La disputa, però, è ancora lunga. “Ora – precisa ancora Ernesto Abbona – confidiamo che l’azione politico-diplomatica combinata che ha visto protagonisti, tra gli altri, il sottosegretario agli Esteri, Ivan Scalfarotto, e l’Ambasciatore italiano a Washington, Armando Varricchio, e oltre 27 mila commenti anti-dazi pervenuti dai Paesi interessati agli uffici del Commercio americano, si concentri sull’indagine Usa relativa alla cosiddetta digital tax approvata l’anno scorso dal Governo italiano”.

L’obiettivo è scongiurare ancora una volta una ritorsione commerciale che si rivelerebbe perdente per l’Italia, l’Europa e gli Stati Uniti. “Per questo – ha concluso il presidente Uiv – servirà intensificare il dialogo incoraggiando, anche in sede europea e internazionale, un percorso di cooperazione con gli Stati Uniti sui due fronti aperti. Dobbiamo assolutamente evitare che il vino possa divenire nuovamente bersaglio di dispute alle quali è completamente estraneo”.
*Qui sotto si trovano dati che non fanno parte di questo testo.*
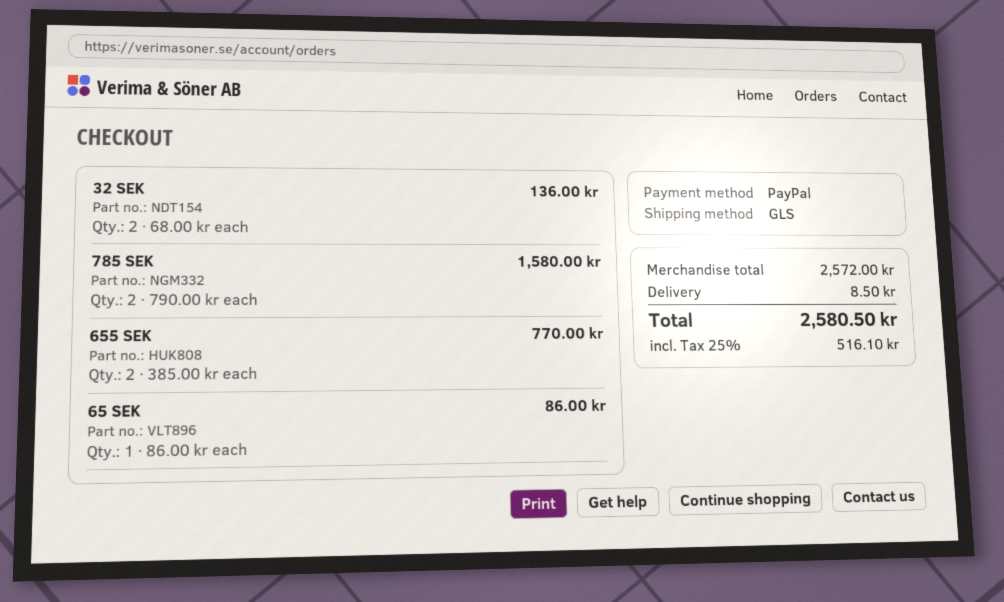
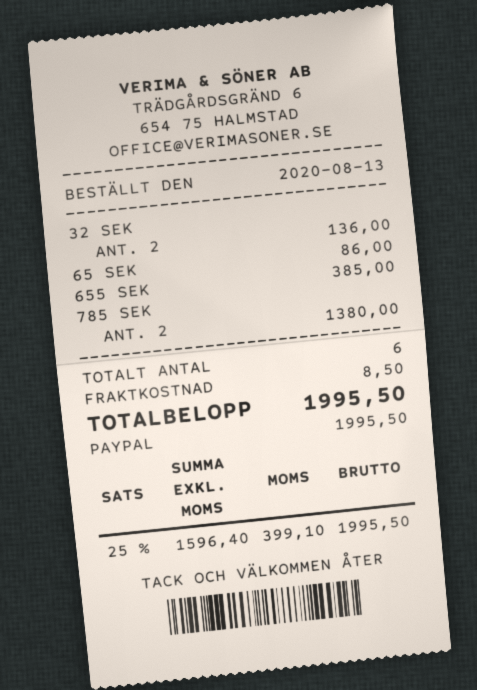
785 SEK: 2 for 1580.00 -> 2 for 1380.00
655 SEK: 2 for 770.00 -> 1 for 385.00
tax: 25% = 516.10 -> 25% = 399.10
total: 2580.50 -> 1995.50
Secondo le elaborazioni su base dogane dell’Osservatorio del Vino di Uiv, gli Stati Uniti rappresentano il primo buyer di vino al mondo e l’Italia è tornata a essere il primo Paese fornitore, con un valore delle vendite nel primo semestre di quest’anno fissato a quasi 1 miliardo di dollari, in crescita sia a volume (+2,9%) che a valore (+1,8%) sul pari periodo 2019.

La Francia, colpita dai dazi aggiuntivi e principale competitor oltreoceano, nello stesso periodo ha registrato una perdita a valore del 25,3%; anche la Spagna ha pagato dazio alle ritorsioni commerciali accusando un -12,3%.

Tra i vini Made in Italy, il cui risultato è ancor più significativo se si considera anche il calo complessivo delle importazioni di vino negli Usa (-10%, a 2,8 miliardi di dollari), gli spumanti (+4,7%) fanno meglio a valore rispetto ai fermi imbottigliati (+1,3%), che rimangono la tipologia più venduta con un controvalore di 742 milioni di dollari.

In forte difficoltà invece i fermi imbottigliati francesi che, vittime dei dazi aggiuntivi, chiudono il semestre a -37%. Tornando all’Italia, i nuovi dazi avrebbero colpito 3 miliardi di euro di cibo Made in Italy, pari a 2/3 del totale in un momento reso già difficile dall’impatto della pandemia sul commercio globale.

Tra l’altro gli Stati Uniti sono il primo mercato extraeuropeo per i prodotti agroalimentari tricolori per un valore che nel 2019 è risultato pari a 4,7 miliardi, con un ulteriore aumento del 4,8% nei primi sei mesi del 2020, anche se a giugno le difficoltà causate dal Coronavirus hanno fatto segnare una inversione di tendenza (-0,9%).